The comparison revealed consistent positive genetic associations between coffee and harmful health outcomes such as obesity and substance use in both populations. This doesn’t mean that someone who drinks coffee is going to use other substances or develop obesity, rather that genetic predisposition for coffee intake is related in some way to these traits, Thorpe said.

The findings became more complicated when looking at psychiatric conditions.

“Look at the genetics of anxiety, for instance, or bipolar and depression: In the 23andMe data set, they tend to be positively genetically correlated with coffee intake genetics,” Thorpe said. “But then, in the UK Biobank, you see the opposite pattern, where they’re negatively genetically correlated. This is not what we expected.”

The researchers noted other dissimilarities between the populations.

“We found positive associations between the genetics of coffee intake measured in 23andMe with psychiatric disorders, but these associations tended to be negative when examined in the UK Biobank,” Thorpe said.

“These divergences could be for many reasons, like a trade-off between tea and coffee intake differing between people in the U.S. and the U.K.”

While the study adds to the existing literature and helps to better understand how coffee might impact an individual’s health, more work is needed to understand the relationship between coffee, other substance use and health issues across unique environments, Thorpe said.

This study was done in collaboration with Schulich Medicine & Dentistry professor Jibran Khokar and UCSD professors Sandra Sanchez-Roige and Abraham Palmer.

About this genetics and caffeine consumption research news

Author: Cynthia Fazio
Source: University of Western Ontario
Contact: Cynthia Fazio – University of Western Ontario
Image: The image is credited to Neuroscience News

Original Research: Closed access.
Genome-wide association studies of coffee intake in UK/US participants of European ancestry uncover cohort-specific genetic associations” by Hayley H. A. Thorpe et al.
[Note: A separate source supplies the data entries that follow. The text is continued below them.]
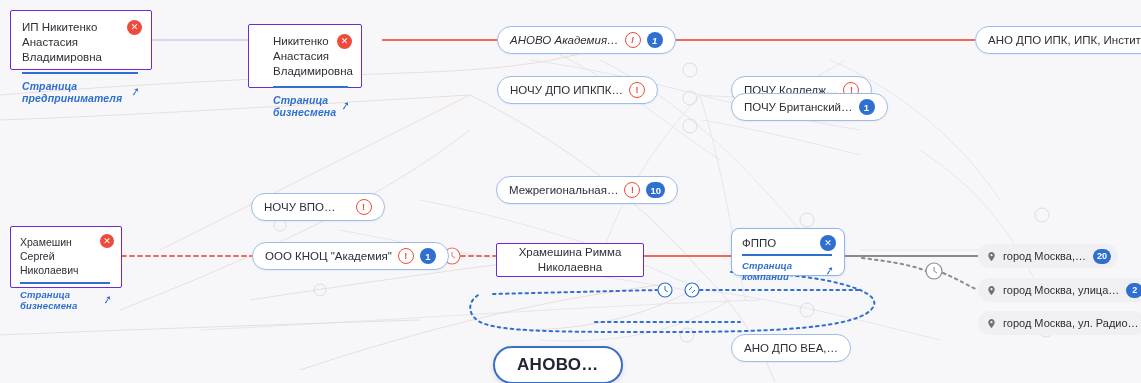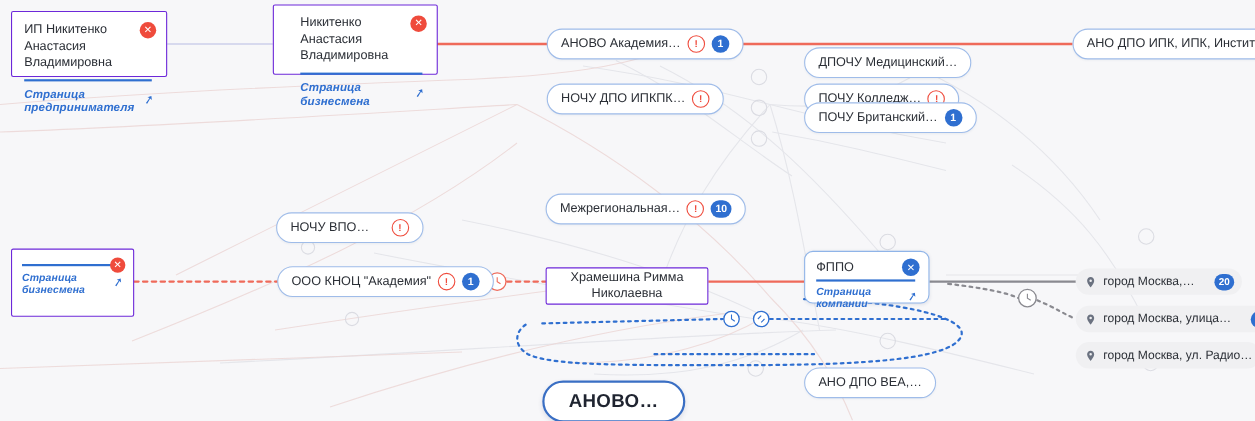--- a/index.html
+++ b/index.html
@@ -212,7 +212,7 @@
     <div class="close-badge red">✕</div>
   </div>
 
-  <div class="card" style="left:248px;top:4px;width:150px;height:64px;padding-left:24px;">
+  <div class="card" style="left:248px;top:24px;width:114px;height:64px;padding-left:24px;">
     <div class="ctitle">Никитенко Анастасия
 Владимировна</div>
     <div class="divider"></div>

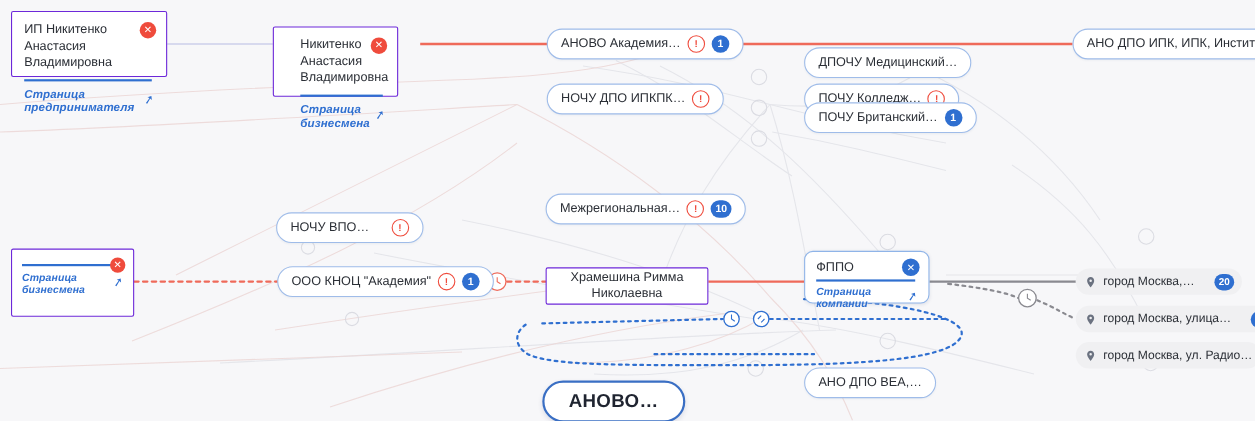--- a/index.html
+++ b/index.html
@@ -246,7 +246,7 @@
     <div class="close-badge blue" style="top:6px;right:8px;width:16px;height:16px;">✕</div>
   </div>
 
-  <div class="pill" style="left:497px;top:26px;">
+  <div class="pill" style="left:497px;top:26px;font-style:italic;">
     <span>АНОВО Академия…</span>
     <span class="warn">!</span>
     <span class="count">1</span>

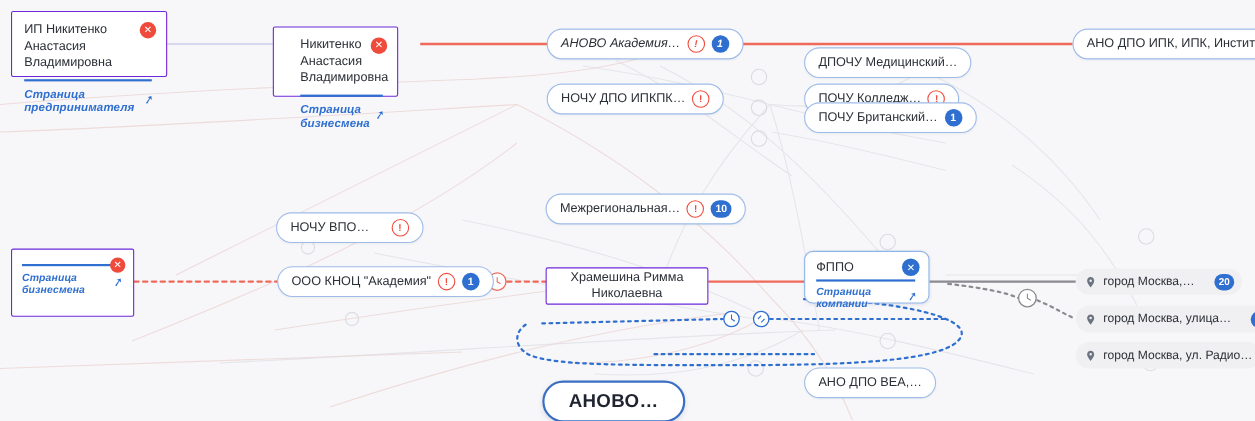--- a/index.html
+++ b/index.html
@@ -256,9 +256,6 @@
     <span>АНО ДПО ИПК, ИПК, Институт…</span>
   </div>
 
-  <div class="pill" style="left:731px;top:43px;">
-    <span>ДПОЧУ Медицинский…</span>
-  </div>
 
   <div class="pill" style="left:497px;top:76px;">
     <span>НОЧУ ДПО ИПКПК…</span>

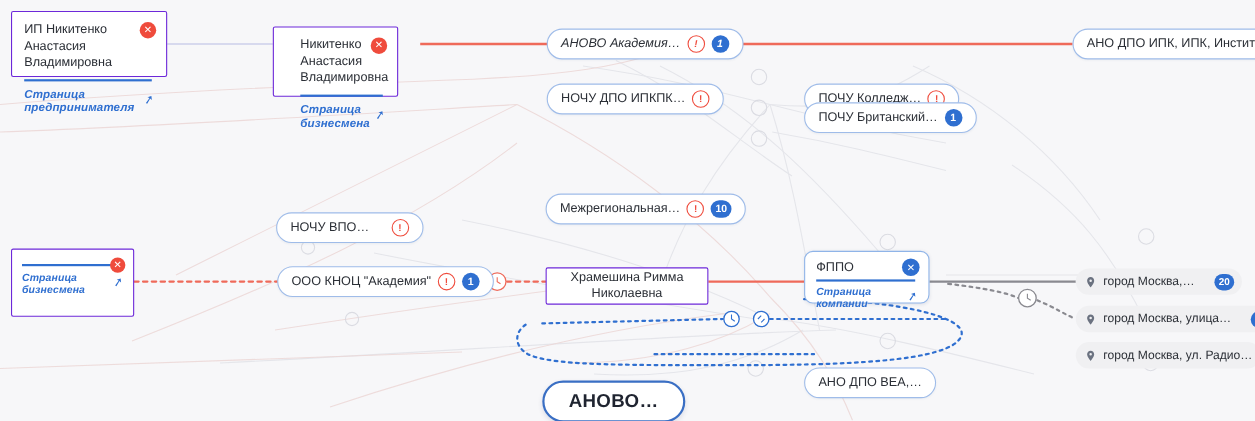--- a/index.html
+++ b/index.html
@@ -224,6 +224,8 @@
   </div>
 
   <div class="card" style="left:10px;top:226px;width:112px;height:62px;padding:8px 9px;">
+    <div class="ctitle" style="font-size:10.5px;line-height:14px;padding-right:18px;">Храмешин Сергей
+Николаевич</div>
     <div class="divider" style="margin:5px 0 5px 0;"></div>
     <div class="clink" style="font-size:9.5px;">
       <span>Страница бизнесмена</span>

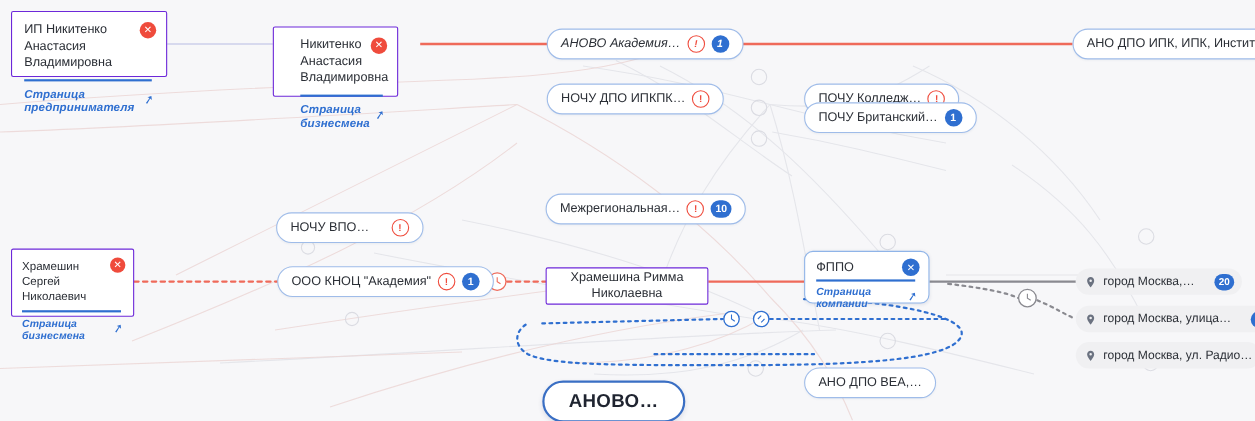--- a/index.html
+++ b/index.html
@@ -94,7 +94,7 @@
     font-size:11px;color:#2b2f36;white-space:nowrap;
   }
   .pin{width:11px;height:11px;flex:0 0 11px;color:#6b7280;}
-  .addr .count{min-width:17px;height:15px;font-size:9px;margin-left:12px;}
+  .addr .count{min-width:17px;height:15px;font-size:9px;margin-left:1px;}
 </style>
 </head>
 <body>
Neuropsychopharmacology


Genome-wide association studies of coffee intake in UK/US participants of European ancestry uncover cohort-specific genetic associations

Coffee is one of the most widely consumed beverages. We performed a genome-wide association study (GWAS) of coffee intake in US-based 23andMe participants (N = 130,153) and identified 7 significant loci, with many replicating in three multi-ancestral cohorts.

We examined genetic correlations and performed a phenome-wide association study across hundreds of biomarkers, health, and lifestyle traits, then compared our results to the largest available GWAS of coffee intake from the UK Biobank (UKB; N = 334,659). We observed consistent positive genetic correlations with substance use and obesity in both cohorts.
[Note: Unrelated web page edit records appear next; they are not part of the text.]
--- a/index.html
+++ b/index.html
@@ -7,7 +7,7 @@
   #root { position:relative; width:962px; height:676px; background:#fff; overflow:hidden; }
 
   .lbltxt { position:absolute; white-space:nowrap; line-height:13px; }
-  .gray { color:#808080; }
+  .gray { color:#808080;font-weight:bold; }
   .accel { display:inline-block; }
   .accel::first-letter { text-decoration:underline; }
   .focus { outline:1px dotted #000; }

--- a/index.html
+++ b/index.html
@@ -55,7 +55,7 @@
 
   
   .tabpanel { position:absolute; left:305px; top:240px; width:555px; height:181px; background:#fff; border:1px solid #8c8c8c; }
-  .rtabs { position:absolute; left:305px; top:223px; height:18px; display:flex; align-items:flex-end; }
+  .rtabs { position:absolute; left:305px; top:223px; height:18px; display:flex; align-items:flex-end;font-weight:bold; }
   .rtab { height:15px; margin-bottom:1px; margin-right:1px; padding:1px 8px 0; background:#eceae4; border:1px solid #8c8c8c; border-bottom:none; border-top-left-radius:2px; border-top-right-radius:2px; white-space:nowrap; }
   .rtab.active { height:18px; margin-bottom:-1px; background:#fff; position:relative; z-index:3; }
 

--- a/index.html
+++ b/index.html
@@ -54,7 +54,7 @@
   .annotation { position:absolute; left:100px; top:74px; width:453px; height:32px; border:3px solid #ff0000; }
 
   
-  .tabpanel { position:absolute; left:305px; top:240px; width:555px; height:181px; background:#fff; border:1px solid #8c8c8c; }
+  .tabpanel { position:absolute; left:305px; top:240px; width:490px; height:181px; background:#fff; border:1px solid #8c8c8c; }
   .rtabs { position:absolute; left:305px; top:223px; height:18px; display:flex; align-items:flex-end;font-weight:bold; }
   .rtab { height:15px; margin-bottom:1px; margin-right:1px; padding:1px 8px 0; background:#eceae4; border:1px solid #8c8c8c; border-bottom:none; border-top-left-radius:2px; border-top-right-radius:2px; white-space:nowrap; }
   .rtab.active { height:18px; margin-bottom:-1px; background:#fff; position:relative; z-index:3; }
Other genetic correlations were discrepant, including positive genetic correlations between coffee intake and psychiatric illnesses, pain, and gastrointestinal traits in 23andMe that were absent or negative in the UKB, and genetic correlations with cognition that were negative in 23andMe but positive in the UKB.

Phenome-wide association study using polygenic scores of coffee intake derived from 23andMe or UKB summary statistics also revealed consistent associations with increased odds of obesity- and red blood cell-related traits, but all other associations were cohort-specific.

Our study shows that the genetics of coffee intake associate with substance use and obesity across cohorts, but also that GWAS performed in different populations could capture cultural differences in the relationship between behavior and genetics.